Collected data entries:
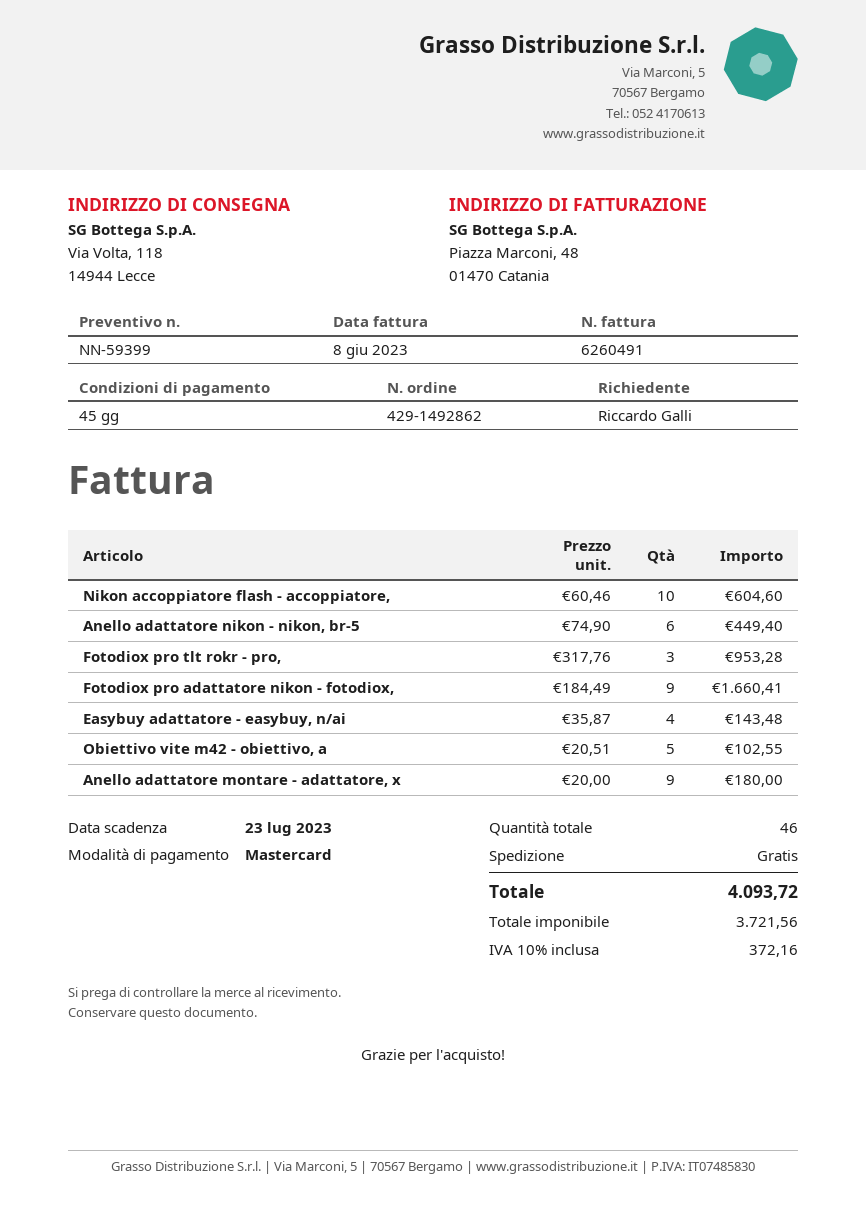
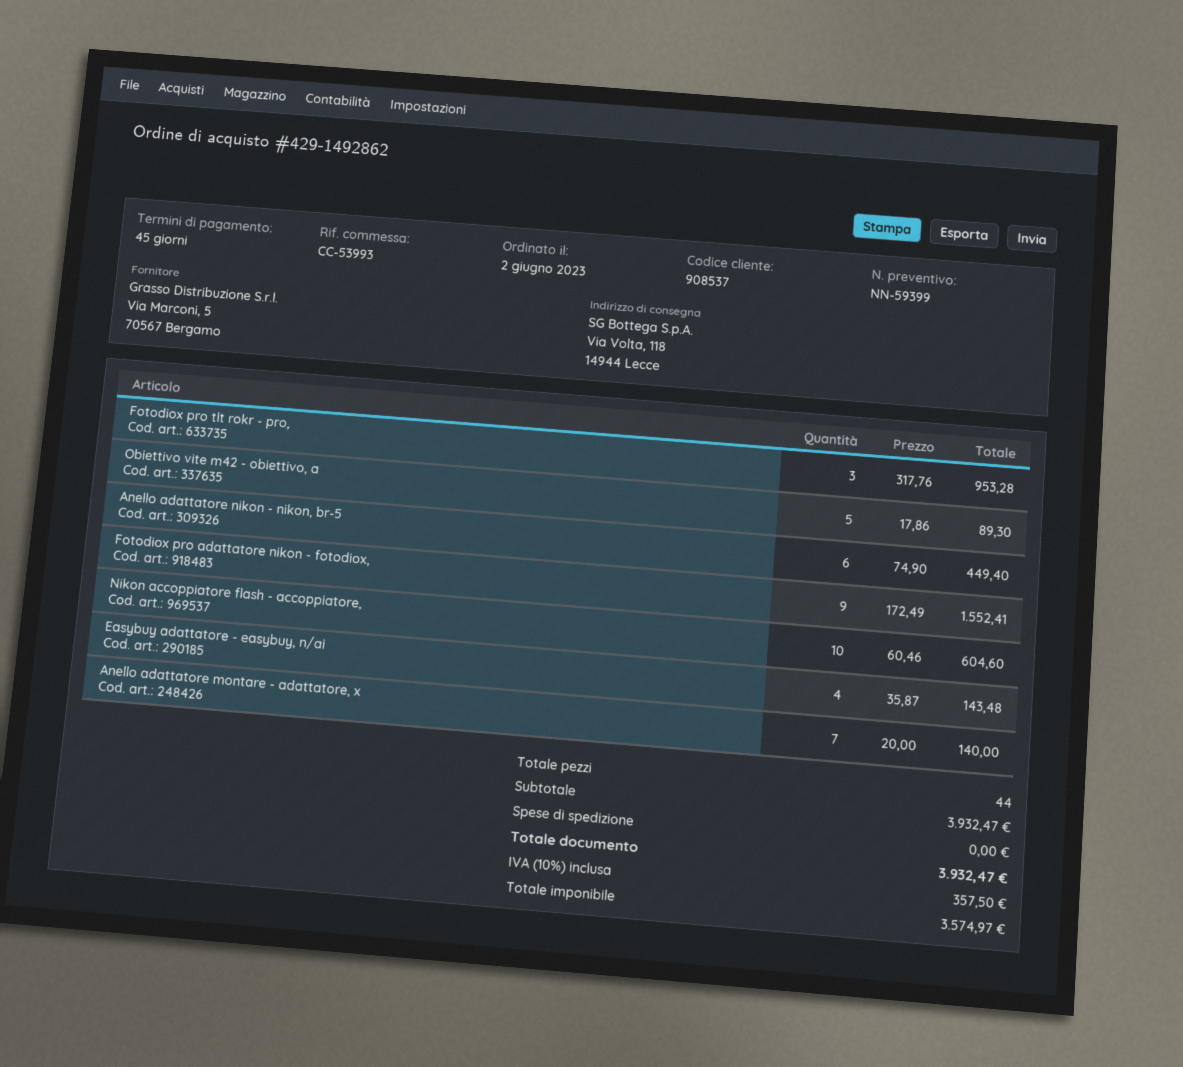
Fotodiox pro adattatore nikon - fotodiox,: 9 x 184.49 = 1660.41 -> 9 x 172.49 = 1552.41
Obiettivo vite m42 - obiettivo, a: 5 x 20.51 = 102.55 -> 5 x 17.86 = 89.30
Anello adattatore montare - adattatore, x: 9 x 20.00 = 180.00 -> 7 x 20.00 = 140.00
total quantity: 46 -> 44
net: 3721.56 -> 3574.97
tax: 10% = 372.16 -> 10% = 357.50
total: 4093.72 -> 3932.47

## Problem requirements
Wherever the string "total" is found in the entries, copy the line it sits in.

## Task answer
total quantity: 46 -> 44
total: 4093.72 -> 3932.47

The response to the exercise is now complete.